The software tool eGo aims at optimizing the electrical grid and storage devices throughout all voltage levels. This is achieved by a top-down approach: First, the integrated EHV and HV grid is optimized with the tool eTraGo (Section 3.2). Subsequently, a selection of MV (and subordinate LV) grids are simulated and optimized with the tool eDisGo (Section 3.3.3). This approach requires an interface which transforms the top-level optimization results into input data for the lower grid levels (Section 3.3.1). Moreover, the selection of MV grids was systematically determined and used for generalization (Section 3.3.2). All of these methods are based on a data model that is mainly described and partly validated in previous works [14,41,42]. Recently, [6,43] used that same data basis. For the sake of integrity it is briefly presented in Section 3.1.

3.1. Data Model

The investigation of the cross-voltage-level electrical power grid with the developed models eTraGo [44] for EHV and HV (≥110 kV), eDisGo [45] for MV and LV and eGo [46] which joins both models (see also Section 3.2 and Section 3.3 below) is based on a coherent, fundamental data basis. This data basis relies on open data sources such as OpenStreetMap (OSM) [47] and is open and freely available on the complementary developed OpenEnergy-Platform (OEP) [48] and OpenEnergy-Database (oedb) [49]. In this work, the data version v0.4.5 was consistently used.
Beginning from the fundamental data basis, a sequential processing of raw data is conducted by the software tool data processing [50] and creates the structured input format for the German EHV and HV power grids and provides a pre-processed input for the tool Ding0 [51] which creates synthetic MV and LV grid models considering DG and demand.
The two resulting input data models are at an hourly and geographically high resolution.
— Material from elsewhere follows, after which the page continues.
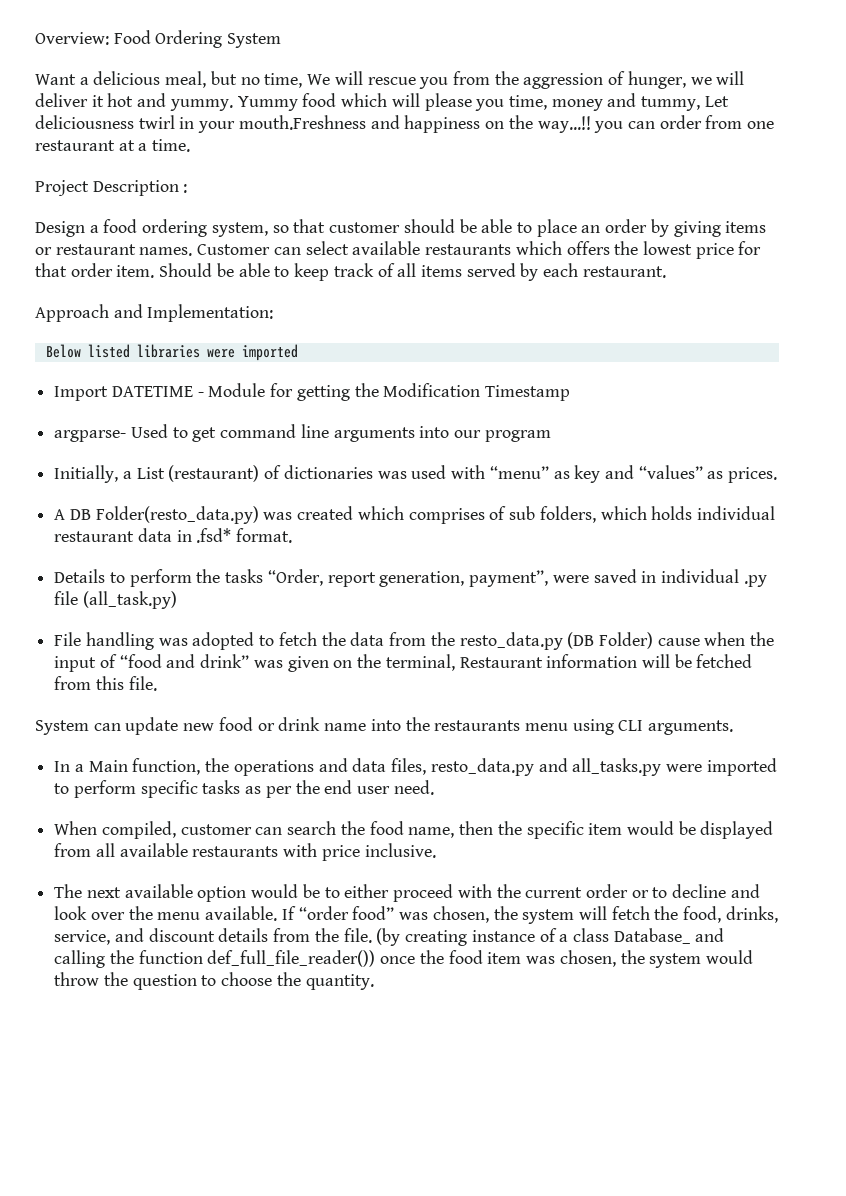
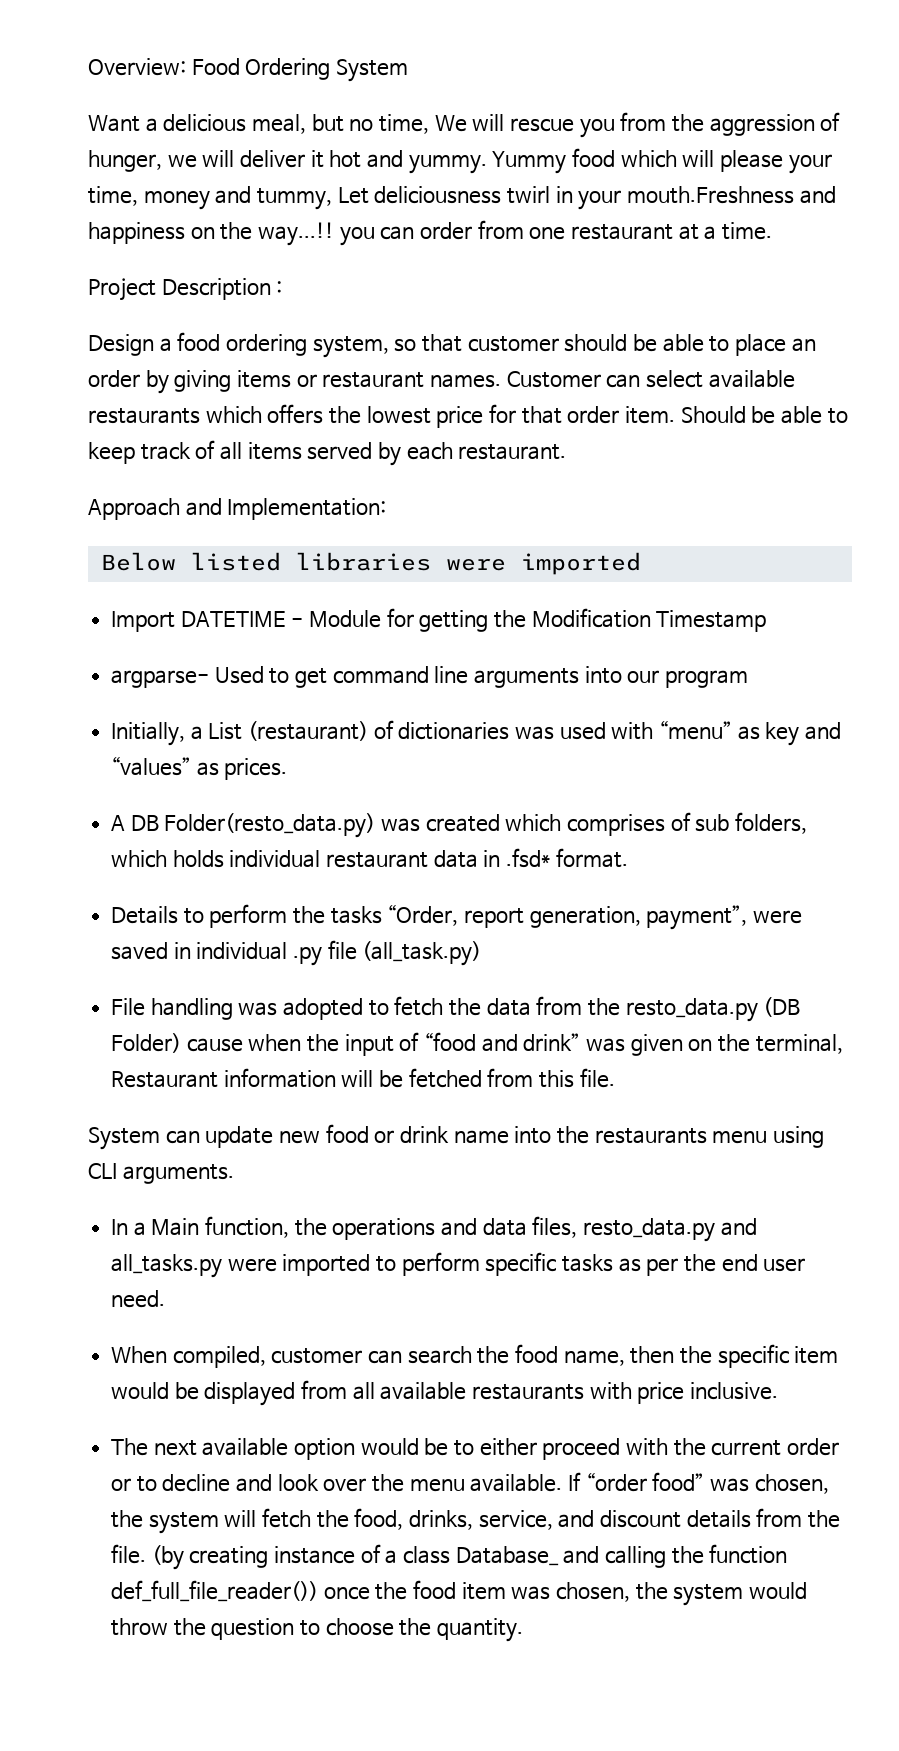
[475,99,505,111] you -> [788,154,832,174] your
The methods and assumptions of the allocation of electricity consumption and power generation capacities in a high spatial resolution for both data sets are described in a previous article [41]. The developed EHV/HV grid topology model for Germany is based on OSM data and is created with the heuristic abstraction tool osmTGmod [52]. By revising the tool, the 110 kV grid was integrated into the grid topology [14]. All existing border crossing power lines of the neighbouring countries are connected to the detailed German grid model with respect to their voltage level. MV and LV grid topologies are, as mentioned, synthesized using the tool Ding0 taking into account local characteristics, such as demography and land use, and former planning principles. MV grid topologies are modeled as open half-rings. LV grids are modeled as radial networks using reference grids from [53,54]. The in-depth scientific explanations of the EHV/HV power grids [14] and the MV grid models [42] specify the further methods and assumptions leading to suitable data sets for the power grid planning tools. In comparison to standard transmission grid planning, the voltage level of 110 kV is included in the top level optimization of eTraGo.
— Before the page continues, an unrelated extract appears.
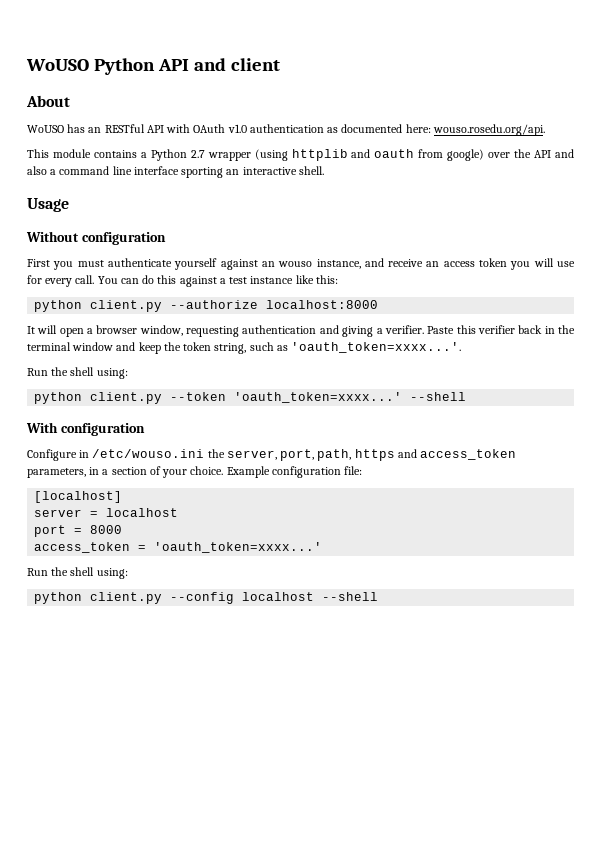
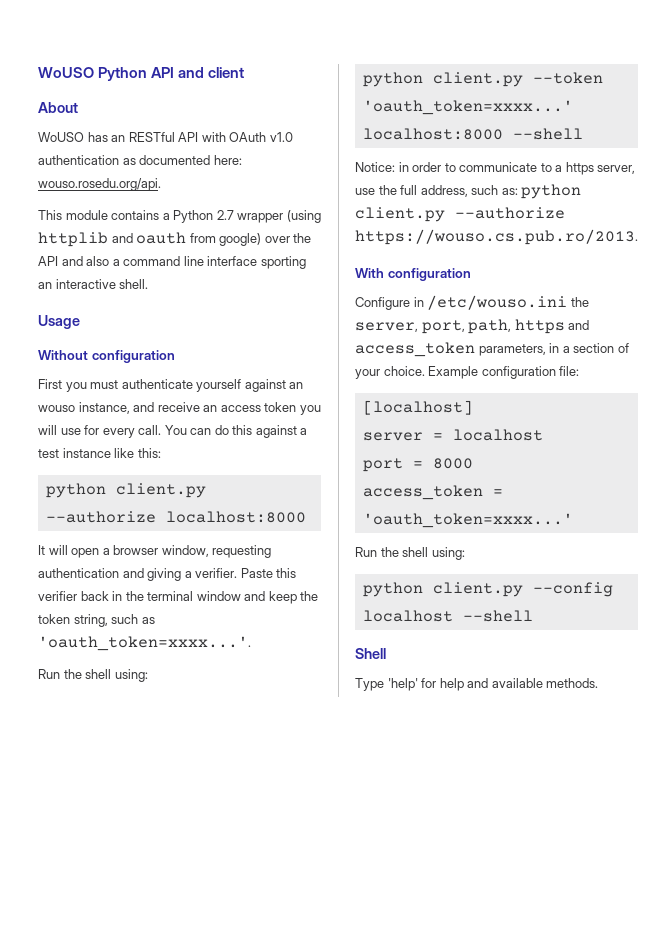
[410,392,467,401] --shell -> [362,128,583,140] [355,162,636,175] [355,184,582,199] [355,207,565,222] [355,229,638,245] localhost:8000 --shell // Notice: in order to communicate to a https server, use the full address, such as: python client.py --authorize https://wouso.cs.pub.ro/2013.
(379, 596) none -> [355,648,386,659] [355,678,599,691] // Shell // Type 'help' for help and available methods.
For the representation of the weather dependent power generation, the feedinlib [55] is used. The feedinlib is a tool that generates feed-in time series of solar and wind generators from given weather and generator data. Here, coastDat-2 [56,57] weather data of the year 2011 with a spatial resolution of 0.22 degrees is applied. Due to the complexity and missing detailed information, generic solar and offshore wind power plants are used. In contrast, onshore wind power plants are differentiated by seven power classes characterizing typical wind onshore turbines in terms of installed capacity and installation site (regarding the register of RE plants of the BNetzA [58]).
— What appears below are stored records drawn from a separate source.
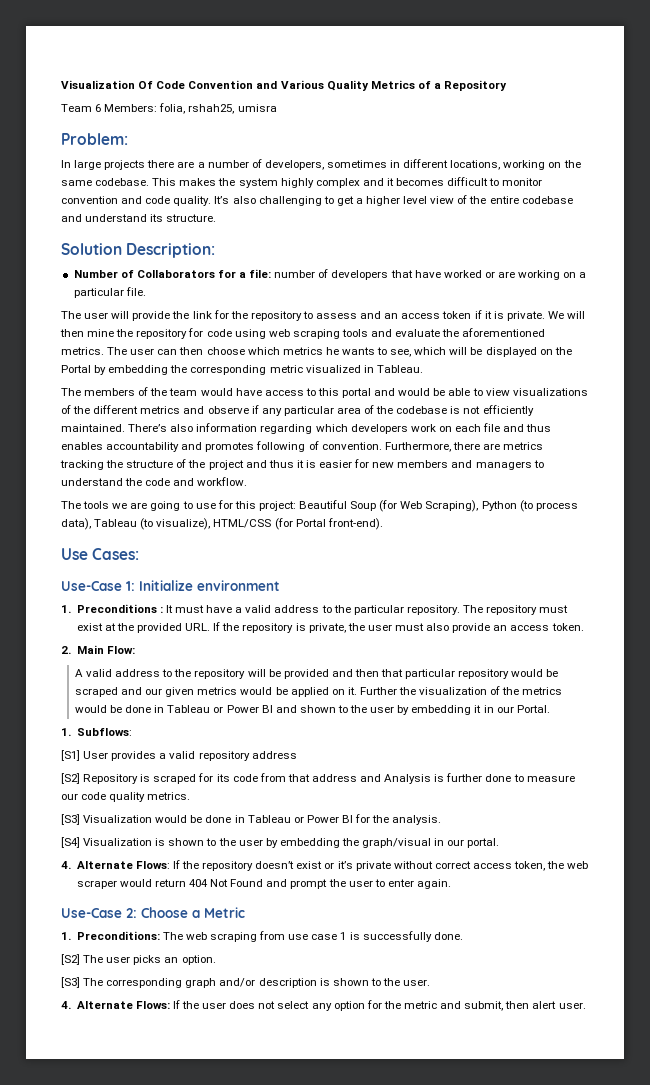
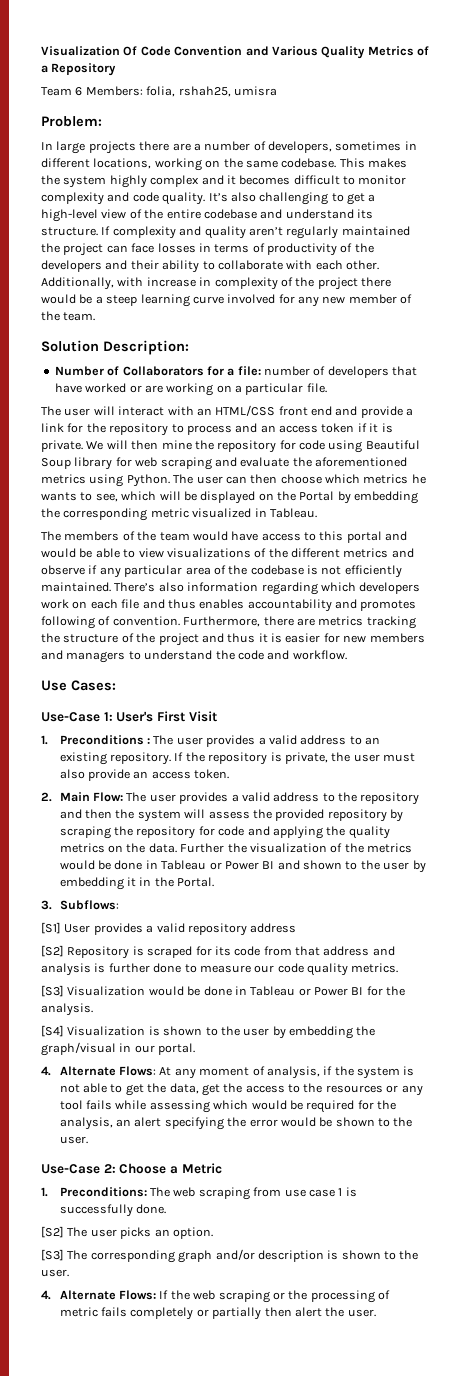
[61,196,118,204] convention -> [41,192,104,205] complexity
[366,196,428,206] higher level -> [41,209,98,222] high-level
(217, 218) none -> [101,226,410,239] [41,243,374,256] [41,260,379,273] [41,277,391,290] [41,294,413,307] [41,311,96,321] If complexity and quality aren’t regularly maintained the project can face losses in terms of productivity of the developers and their ability to collaborate with each other. Additionally, with increase in complexity of the project there would be a steep learning curve involved for any new member of the team.
[132,311,190,321] provide the -> [118,405,414,418] interact with an HTML/CSS front end and provide a
[316,313,358,319] assess -> [186,425,232,435] process
[268,329,368,339] web scraping tools -> [365,440,420,450] [41,457,212,470] Beautiful Soup library for web scraping
[61,347,104,355] metrics. -> [41,474,170,487] metrics using Python.
[61,500,578,512] [61,518,383,530] // The tools we are going to use for this project: Beautiful Soup (for Web Scraping), Python (to process data), Tableau (to visualize), HTML/CSS (for Portal front-end). -> (347, 655) none
[139,580,280,591] Initialize environment -> [116,711,217,722] User's First Visit
[165,605,569,615] [76,623,211,633] It must have a valid address to the particular repository. The repository must exist at the provided URL. -> [153,735,381,747] [59,752,172,765] The user provides a valid address to an existing repository.
[74,669,83,677] // A -> [126,792,239,804] The user provides a
[247,669,559,679] [74,687,357,697] will be provided and then that particular repository would be scraped and our given metrics would be applied on it. -> [59,809,404,822] [59,826,390,839] [59,843,177,853] and then the system will assess the provided repository by scraping the repository for code and applying the quality metrics on the data.
[496,706,514,713] our -> [154,877,174,887] the
[61,728,71,736] 1. -> [41,900,52,910] 3.
[384,774,432,784] Analysis -> [41,963,91,976] analysis
[172,860,589,871] [76,879,452,889] If the repository doesn’t exist or it’s private without correct access token, the web scraper would return 404 Not Found and prompt the user to enter again. -> [159,1066,415,1079] [59,1083,423,1096] [59,1100,397,1113] [59,1117,413,1130] [59,1136,88,1144] At any moment of analysis, if the system is not able to get the data, get the access to the resources or any tool fails while assessing which would be required for the analysis, an alert specifying the error would be shown to the user.
[202,1000,504,1011] user does not select any option for the metric and submit, -> [193,1290,391,1303] [59,1307,262,1320] web scraping or the processing of metric fails completely or partially
(557, 1005) none -> [325,1307,345,1317] the

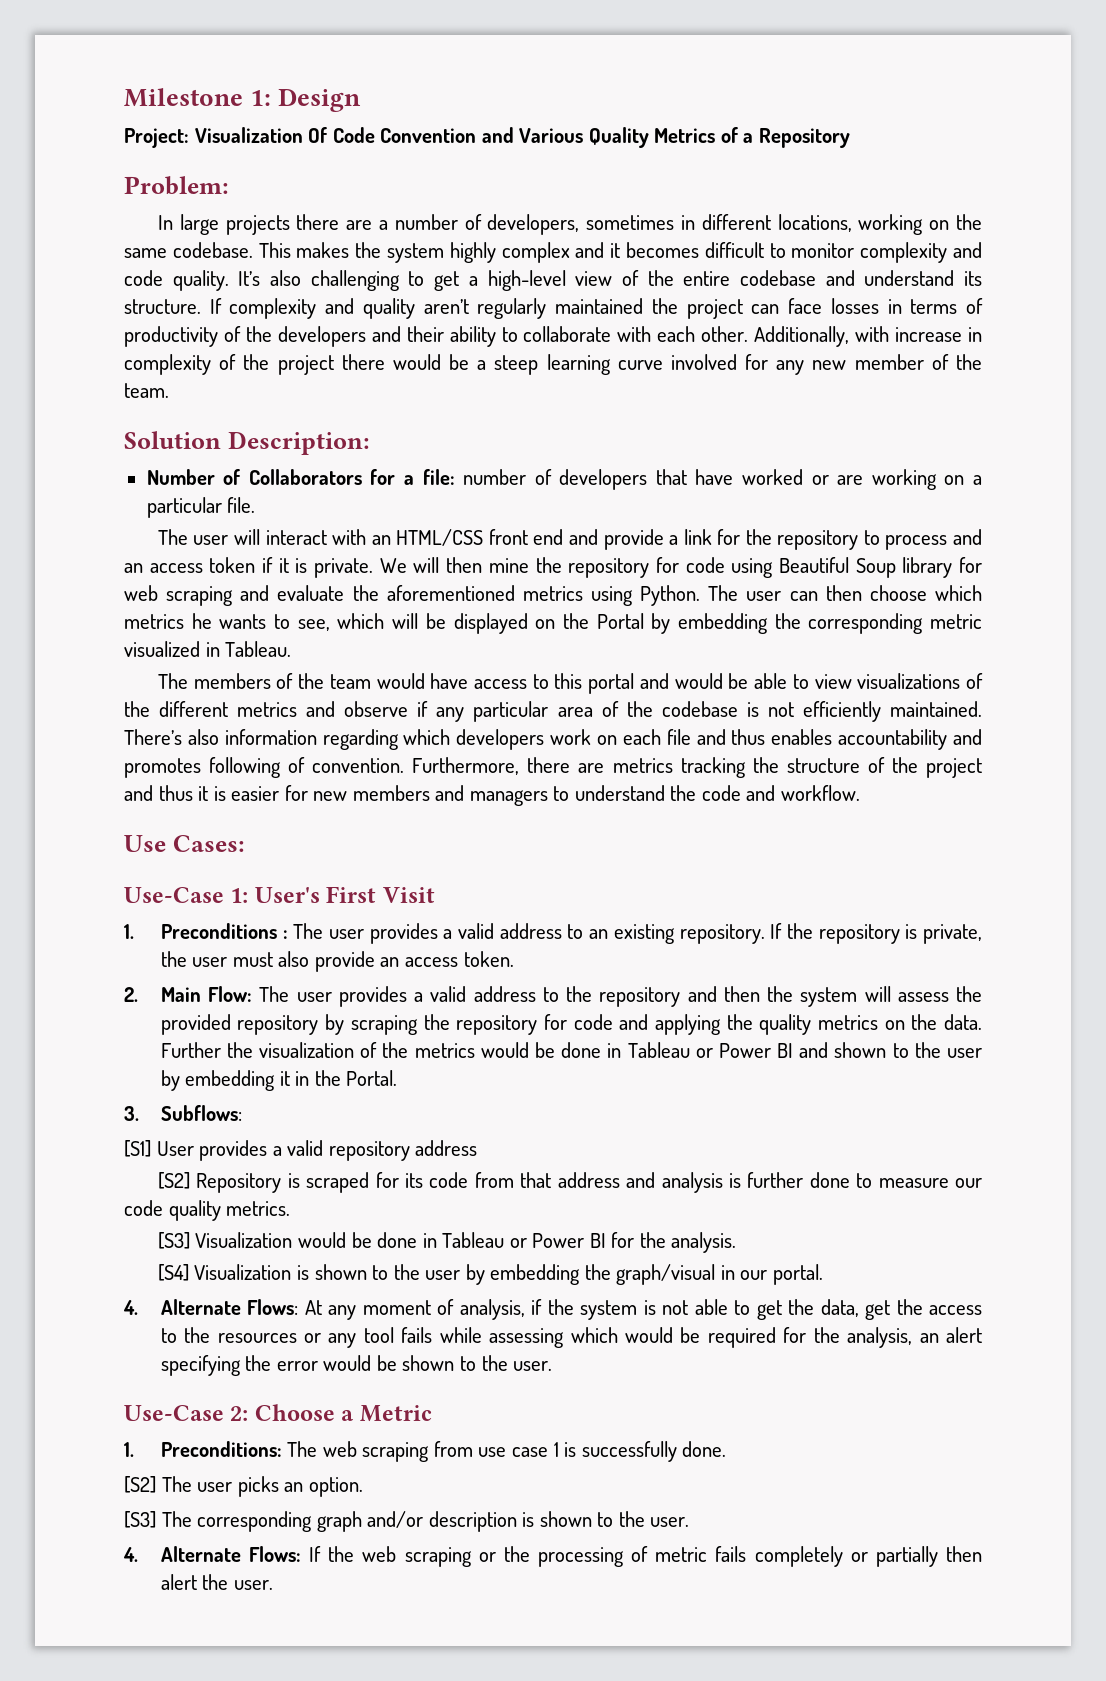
(41, 51) none -> [124,88,362,112] [124,128,189,148] Milestone 1: Design // Project:
[41,86,277,97] // Team 6 Members: folia, rshah25, umisra -> (850, 138) none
Three scenarios are defined representing the German power system of 2015 (Status Quo) and of the future (NEP 2035 [7] and eGo 100 [15,59]). In this work, particularly the two future scenarios are utilized. The scenarios mainly differ by the share of RE sources in installed capacity (for Germany: Status Quo: 47%, NEP 2035: 70% and eGo 100: 100%; cf. [14]). In Figure 1 the installed generation capacities are displayed for each scenario and technology. Note that, in the eGo 100 scenario a few gas fired power plants in the neighboring countries were tolerated with respect to [60] (cf. [14]). The net electricity consumption, the annual peak load and weather year are assumed to be the same in all scenarios. The EHV/HV and MV/LV grids represent grids that are stable in the Status Quo scenario and are the basis of the optimization of the grid topologies in the two future scenarios.
The resulting data sets are considerably large and complex. For instance the eGo 100 scenario contains an EHV/HV grid with 11,305 buses, 19,169 power lines, 526 transformer, 3597 aggregated loads and 19,022 aggregated generators (differentiated by technology as displayed in Figure 1) including hourly generation and demand time series for the entire scenario year. In Figure 2a the EHV/HV grid topology (without generation and demand) is displayed. Regarding the underlying voltage levels there are a total of 3591 MV grid districts. These include 215 urban grid districts that are not further considered as it is assumed that grid expansion needs due to an increase of DG capacity are neglectable. This results in 3376 synthetic MV grids which include all single generators, loads, HV-MV substations and MV-LV substations of the voltage level down to 0.4 kV. It is assumed that each MV distribution grid is connected to the HV level via transformers at only one substation. This assumption reflects the status quo in Germany and implies that during normal (n-0) operation, tie points between neighboring MV grids are operated as open switches [3,61,62,63]. Possible changes of the HV feeding situation by closing normally open tie switches are not considered. Consequently, the HV-MV substations are suitable as consistent and exclusive interfaces to the HV level. One of these MV grids is topologically presented in Figure 2b.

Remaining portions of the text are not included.